Un maillage renforcé sur les grands axes
Le réseau routier national, composé des autoroutes et routes nationales, ne représente que 2 % du linéaire routier français, mais concentre environ un tiers du trafic. Son équipement en bornes rapides et haute puissance est donc jugé stratégique pour accompagner l’essor des véhicules électriques.
À horizon 2035, le gouvernement prévoit environ 22 000 points de recharge rapides pour véhicules légers, répartis sur près de 900 aires de repos et de service. Pour les poids lourds, le plan vise environ 8 000 points de recharge sur près de 560 aires, avec des bornes rapides, ultra-rapides et des solutions adaptées aux stationnements de longue durée.
D’après le schéma directeur de la DGITM, la puissance électrique disponible sur les aires devra atteindre environ 2,8 GW pour les véhicules légers et 1,6 GW pour les poids lourds d’ici 2035. Sur le seul réseau concédé, les besoins dédiés aux poids lourds sont évalués à 490 MW et 1 700 points de charge en 2030, puis 1 190 MW et 7 400 points de charge en 2035.
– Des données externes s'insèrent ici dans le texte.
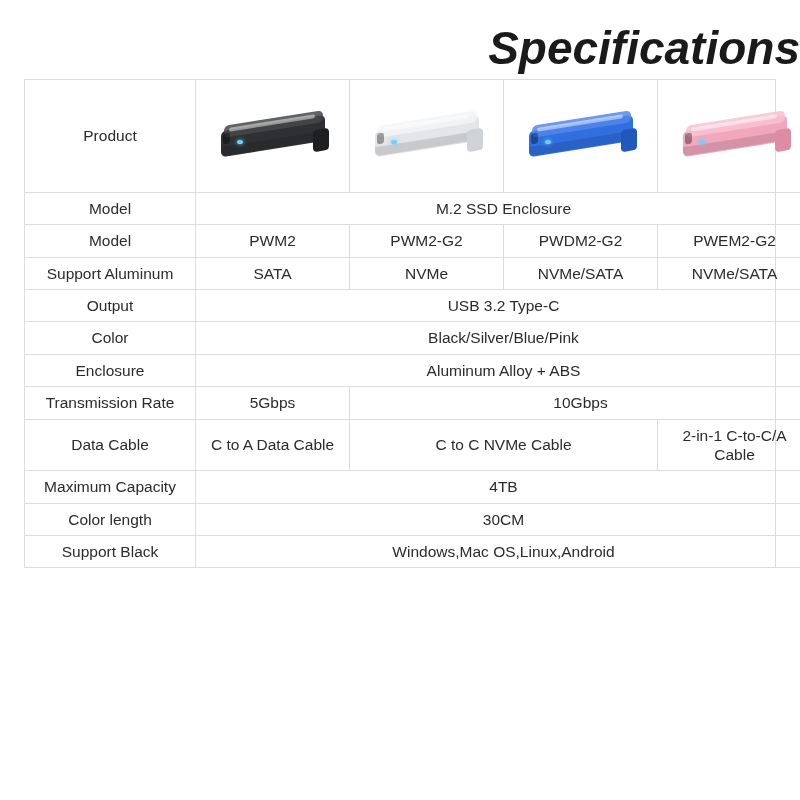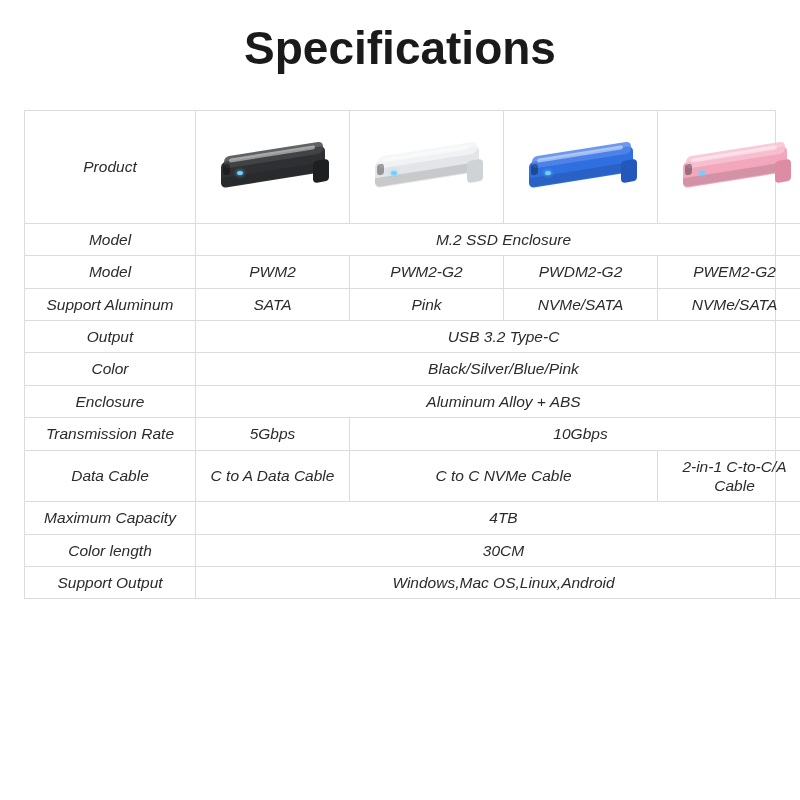--- a/index.html
+++ b/index.html
@@ -21,13 +21,14 @@
     box-sizing: border-box;
   }
   .title {
-    text-align: center;
+    text-align: right;
     font-size: 46px;
     font-weight: bold;
     letter-spacing: 0px;
     color: #1a1a1a;
     padding-top: 22px;
     line-height: 1.15;
+    font-style: italic;
   }
   .table-wrap {
     margin: 35px 24px 0 24px;

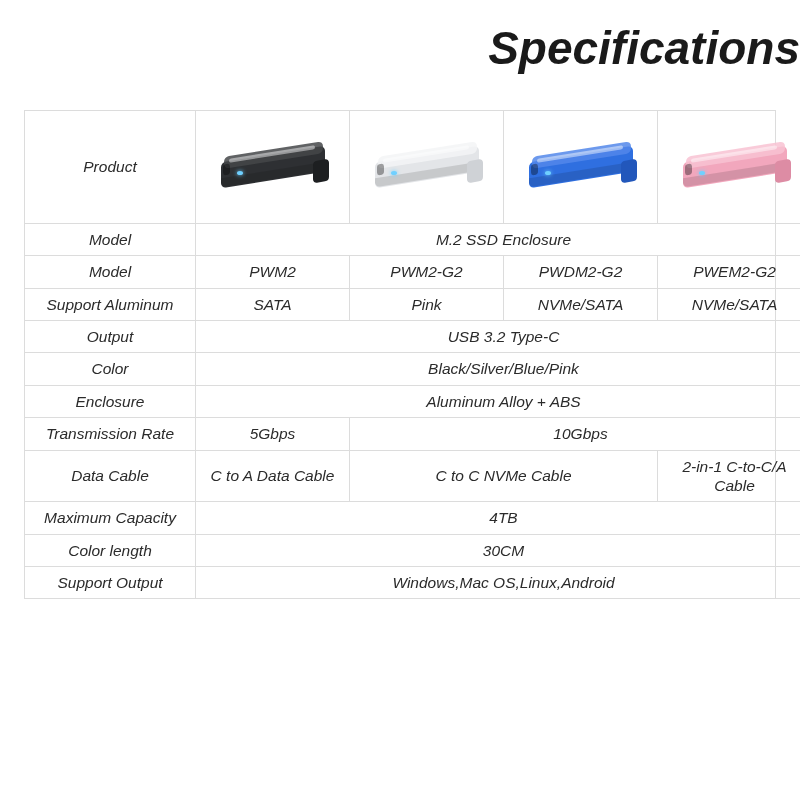--- a/index.html
+++ b/index.html
@@ -31,11 +31,10 @@
     font-style: italic;
   }
   .table-wrap {
-    margin: 35px 24px 0 24px;
+    margin: 4px 24px 0 24px;
     border: 1px solid #dcdcdc;
     border-bottom: none;
     box-sizing: border-box;
-    font-style: italic;
   }
   table.spec {
     width: 100%;

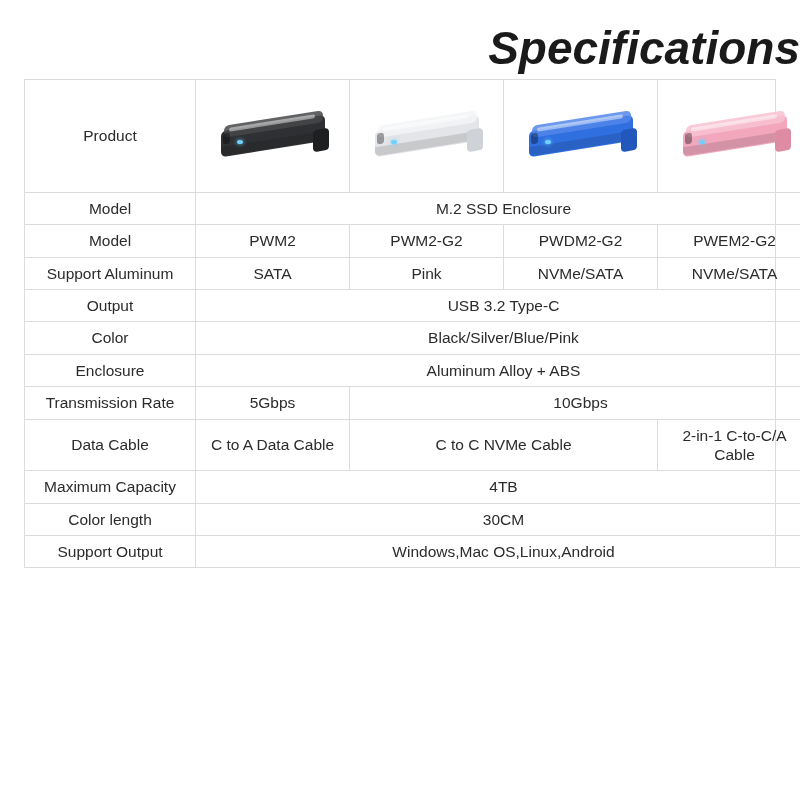--- a/index.html
+++ b/index.html
@@ -230,7 +230,7 @@
         <tr>
           <td class="label">Support Aluminum</td>
           <td class="cell">SATA</td>
-          <td class="cell">Pink</td>
+          <td class="cell">NVMe</td>
           <td class="cell">NVMe/SATA</td>
           <td class="cell">NVMe/SATA</td>
         </tr>

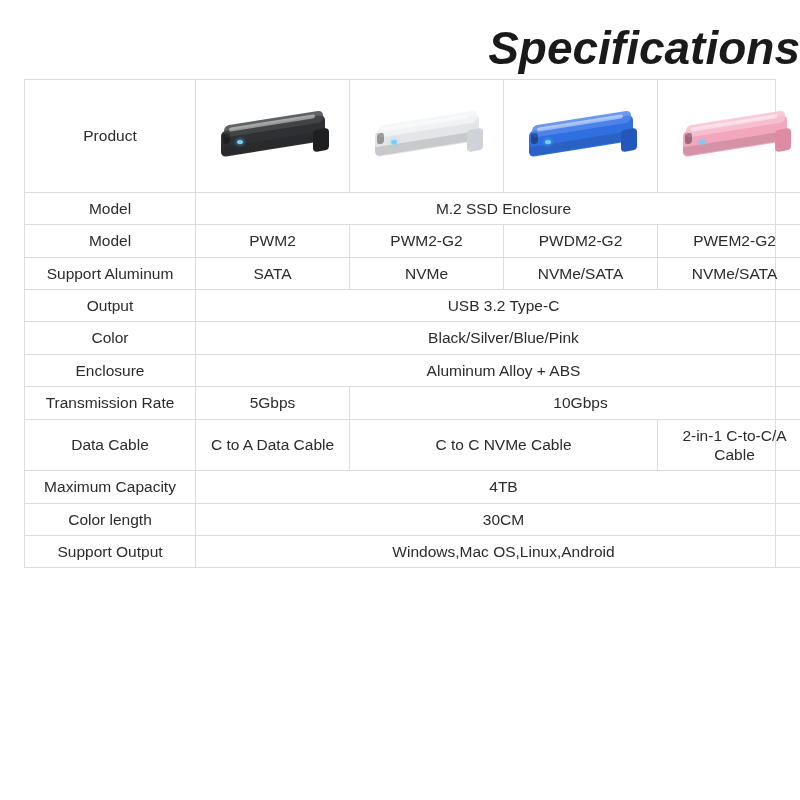--- a/index.html
+++ b/index.html
@@ -274,7 +274,7 @@
         </tr>
 
         <tr>
-          <td class="label">Support Output</td>
+          <td class="label">Support Black</td>
           <td colspan="4">Windows,Mac OS,Linux,Android</td>
         </tr>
Un enjeu majeur pour le transport routier
Le volet poids lourds constitue l’un des points centraux de cette stratégie. Le gouvernement entend déployer un premier réseau de recharge à grande échelle pour accompagner la décarbonation du transport routier de marchandises. Les bornes prévues devront répondre à plusieurs usages : recharge rapide autour de 400 kW, ultra-rapide au-delà de 800 kW, mais aussi recharge longue durée autour de 100 kW.
Le déploiement dépendra toutefois fortement des capacités de raccordement au réseau électrique. Le schéma directeur souligne que certains travaux pourront nécessiter deux à trois ans selon les sites. Le coût global des raccordements est évalué à environ 436 millions d’euros d’ici 2035 pour l’ensemble des aires du réseau routier national.
Le ministère met également en avant des exigences de qualité de service : interopérabilité des stations, affichage du tarif au kilowattheure et paiement possible par carte bancaire. Pour les transporteurs, l’enjeu sera désormais de vérifier si ce futur maillage répondra aux contraintes du terrain : localisation des bornes, puissance réellement disponible, fiabilité, temps de recharge, accès aux aires et intégration dans les tournées.